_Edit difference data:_

• • •

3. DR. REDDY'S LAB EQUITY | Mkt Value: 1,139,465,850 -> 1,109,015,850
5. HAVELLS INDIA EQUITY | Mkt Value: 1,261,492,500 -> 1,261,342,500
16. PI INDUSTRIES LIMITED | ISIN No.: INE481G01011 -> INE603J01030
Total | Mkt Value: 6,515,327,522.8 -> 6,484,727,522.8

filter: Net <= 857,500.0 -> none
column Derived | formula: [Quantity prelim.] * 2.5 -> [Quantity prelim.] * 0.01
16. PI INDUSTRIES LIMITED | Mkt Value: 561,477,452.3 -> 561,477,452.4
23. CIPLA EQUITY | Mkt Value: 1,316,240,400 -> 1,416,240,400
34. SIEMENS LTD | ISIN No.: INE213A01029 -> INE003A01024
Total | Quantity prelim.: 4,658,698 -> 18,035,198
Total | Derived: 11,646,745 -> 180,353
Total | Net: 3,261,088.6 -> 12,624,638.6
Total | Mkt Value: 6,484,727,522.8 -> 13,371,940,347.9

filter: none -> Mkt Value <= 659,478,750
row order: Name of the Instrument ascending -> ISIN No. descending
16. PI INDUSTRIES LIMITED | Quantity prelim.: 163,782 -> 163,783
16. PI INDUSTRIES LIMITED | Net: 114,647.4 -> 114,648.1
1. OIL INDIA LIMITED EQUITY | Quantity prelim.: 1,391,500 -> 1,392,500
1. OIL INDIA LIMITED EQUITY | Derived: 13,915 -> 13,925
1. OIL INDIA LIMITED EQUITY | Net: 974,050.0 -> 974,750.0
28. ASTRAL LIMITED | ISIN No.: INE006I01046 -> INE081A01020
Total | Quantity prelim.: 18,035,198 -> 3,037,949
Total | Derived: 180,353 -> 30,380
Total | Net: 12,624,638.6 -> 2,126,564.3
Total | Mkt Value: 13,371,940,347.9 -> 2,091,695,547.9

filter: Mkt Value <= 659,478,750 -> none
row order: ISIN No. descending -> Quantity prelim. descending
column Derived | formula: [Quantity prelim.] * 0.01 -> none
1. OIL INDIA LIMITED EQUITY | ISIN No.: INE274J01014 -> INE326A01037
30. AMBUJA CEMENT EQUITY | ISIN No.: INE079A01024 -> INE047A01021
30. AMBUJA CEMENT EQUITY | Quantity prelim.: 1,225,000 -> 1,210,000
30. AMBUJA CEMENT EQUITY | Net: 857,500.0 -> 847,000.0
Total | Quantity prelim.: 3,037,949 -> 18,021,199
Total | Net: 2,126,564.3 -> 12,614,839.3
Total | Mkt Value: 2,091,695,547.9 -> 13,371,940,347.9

• • •

_What you need to do:_ With nothing left out, copy every record exactly.

_Result:_
3. DR. REDDY'S LAB EQUITY | Mkt Value: 1,139,465,850 -> 1,109,015,850
5. HAVELLS INDIA EQUITY | Mkt Value: 1,261,492,500 -> 1,261,342,500
16. PI INDUSTRIES LIMITED | ISIN No.: INE481G01011 -> INE603J01030
Total | Mkt Value: 6,515,327,522.8 -> 6,484,727,522.8

filter: Net <= 857,500.0 -> none
column Derived | formula: [Quantity prelim.] * 2.5 -> [Quantity prelim.] * 0.01
16. PI INDUSTRIES LIMITED | Mkt Value: 561,477,452.3 -> 561,477,452.4
23. CIPLA EQUITY | Mkt Value: 1,316,240,400 -> 1,416,240,400
34. SIEMENS LTD | ISIN No.: INE213A01029 -> INE003A01024
Total | Quantity prelim.: 4,658,698 -> 18,035,198
Total | Derived: 11,646,745 -> 180,353
Total | Net: 3,261,088.6 -> 12,624,638.6
Total | Mkt Value: 6,484,727,522.8 -> 13,371,940,347.9

filter: none -> Mkt Value <= 659,478,750
row order: Name of the Instrument ascending -> ISIN No. descending
16. PI INDUSTRIES LIMITED | Quantity prelim.: 163,782 -> 163,783
16. PI INDUSTRIES LIMITED | Net: 114,647.4 -> 114,648.1
1. OIL INDIA LIMITED EQUITY | Quantity prelim.: 1,391,500 -> 1,392,500
1. OIL INDIA LIMITED EQUITY | Derived: 13,915 -> 13,925
1. OIL INDIA LIMITED EQUITY | Net: 974,050.0 -> 974,750.0
28. ASTRAL LIMITED | ISIN No.: INE006I01046 -> INE081A01020
Total | Quantity prelim.: 18,035,198 -> 3,037,949
Total | Derived: 180,353 -> 30,380
Total | Net: 12,624,638.6 -> 2,126,564.3
Total | Mkt Value: 13,371,940,347.9 -> 2,091,695,547.9

filter: Mkt Value <= 659,478,750 -> none
row order: ISIN No. descending -> Quantity prelim. descending
column Derived | formula: [Quantity prelim.] * 0.01 -> none
1. OIL INDIA LIMITED EQUITY | ISIN No.: INE274J01014 -> INE326A01037
30. AMBUJA CEMENT EQUITY | ISIN No.: INE079A01024 -> INE047A01021
30. AMBUJA CEMENT EQUITY | Quantity prelim.: 1,225,000 -> 1,210,000
30. AMBUJA CEMENT EQUITY | Net: 857,500.0 -> 847,000.0
Total | Quantity prelim.: 3,037,949 -> 18,021,199
Total | Net: 2,126,564.3 -> 12,614,839.3
Total | Mkt Value: 2,091,695,547.9 -> 13,371,940,347.9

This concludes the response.